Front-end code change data
● ● ● ● ●

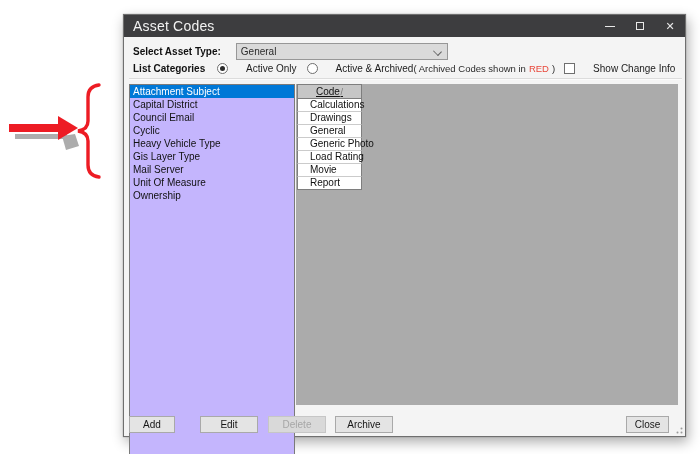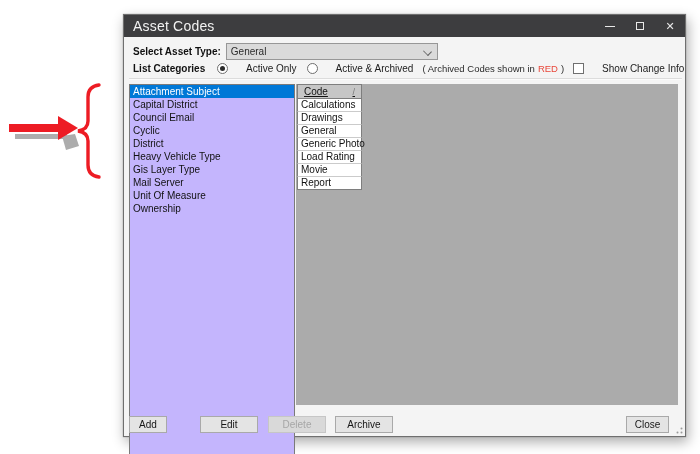"Select Asset Type:" .row1 { gap: none -> 10px }
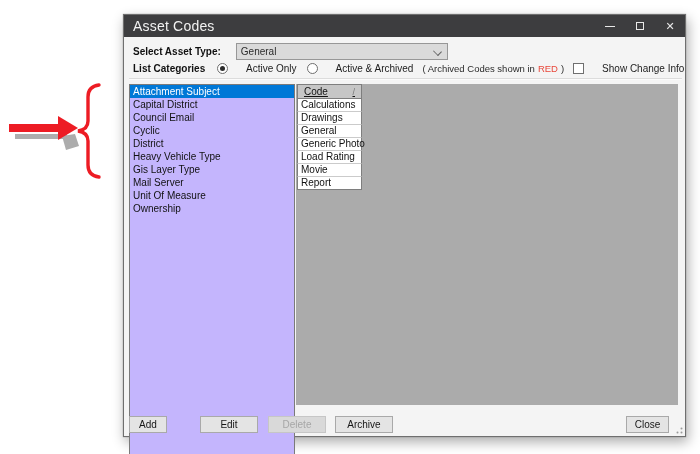"( Archived Codes shown in" .note { margin-left: 9px -> none }
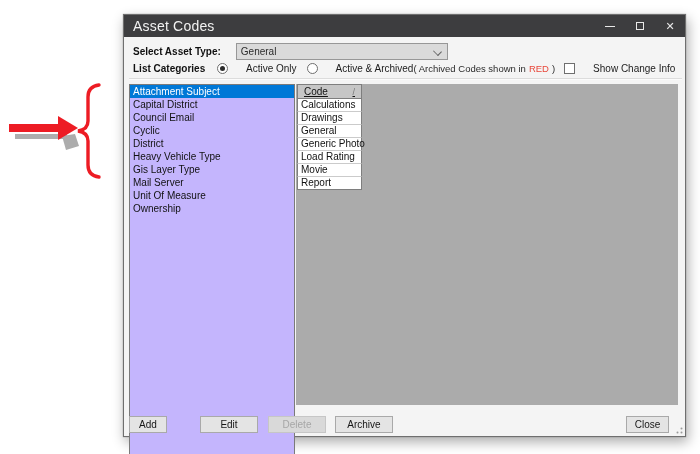"Code" .grid-header { padding: 0 6px -> 0 18px }
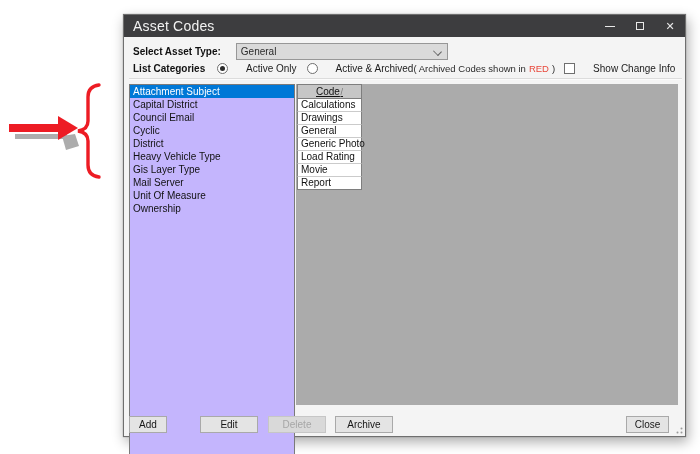"Calculations" .grid-row { padding-left: 3px -> 12px }
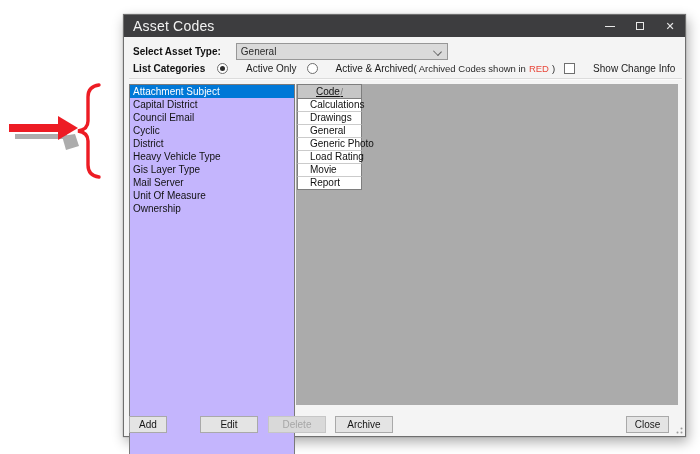"District" div.list-item { html: <div>District</div> -> none }
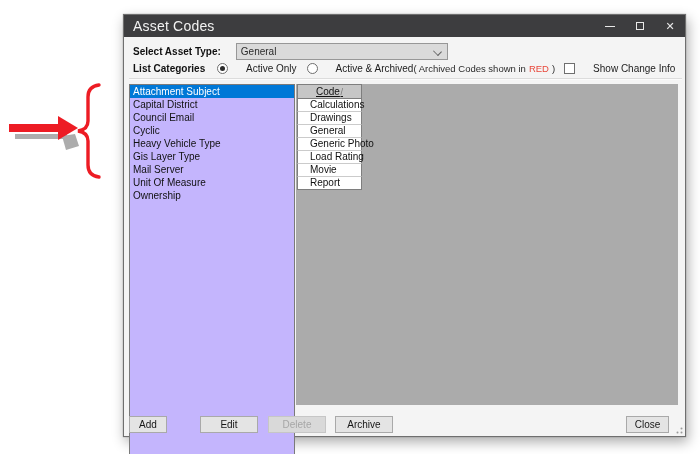"Add" div.btn { width: 38px -> 46px }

● ● ● ● ●

### ACTIVITY
Each entry is to be transcribed verbatim, and any picture in it is to be skipped.

### WRITTEN SOLUTION
"Select Asset Type:" .row1 { gap: none -> 10px }
"( Archived Codes shown in" .note { margin-left: 9px -> none }
"Code" .grid-header { padding: 0 6px -> 0 18px }
"Calculations" .grid-row { padding-left: 3px -> 12px }
"District" div.list-item { html: <div>District</div> -> none }
"Add" div.btn { width: 38px -> 46px }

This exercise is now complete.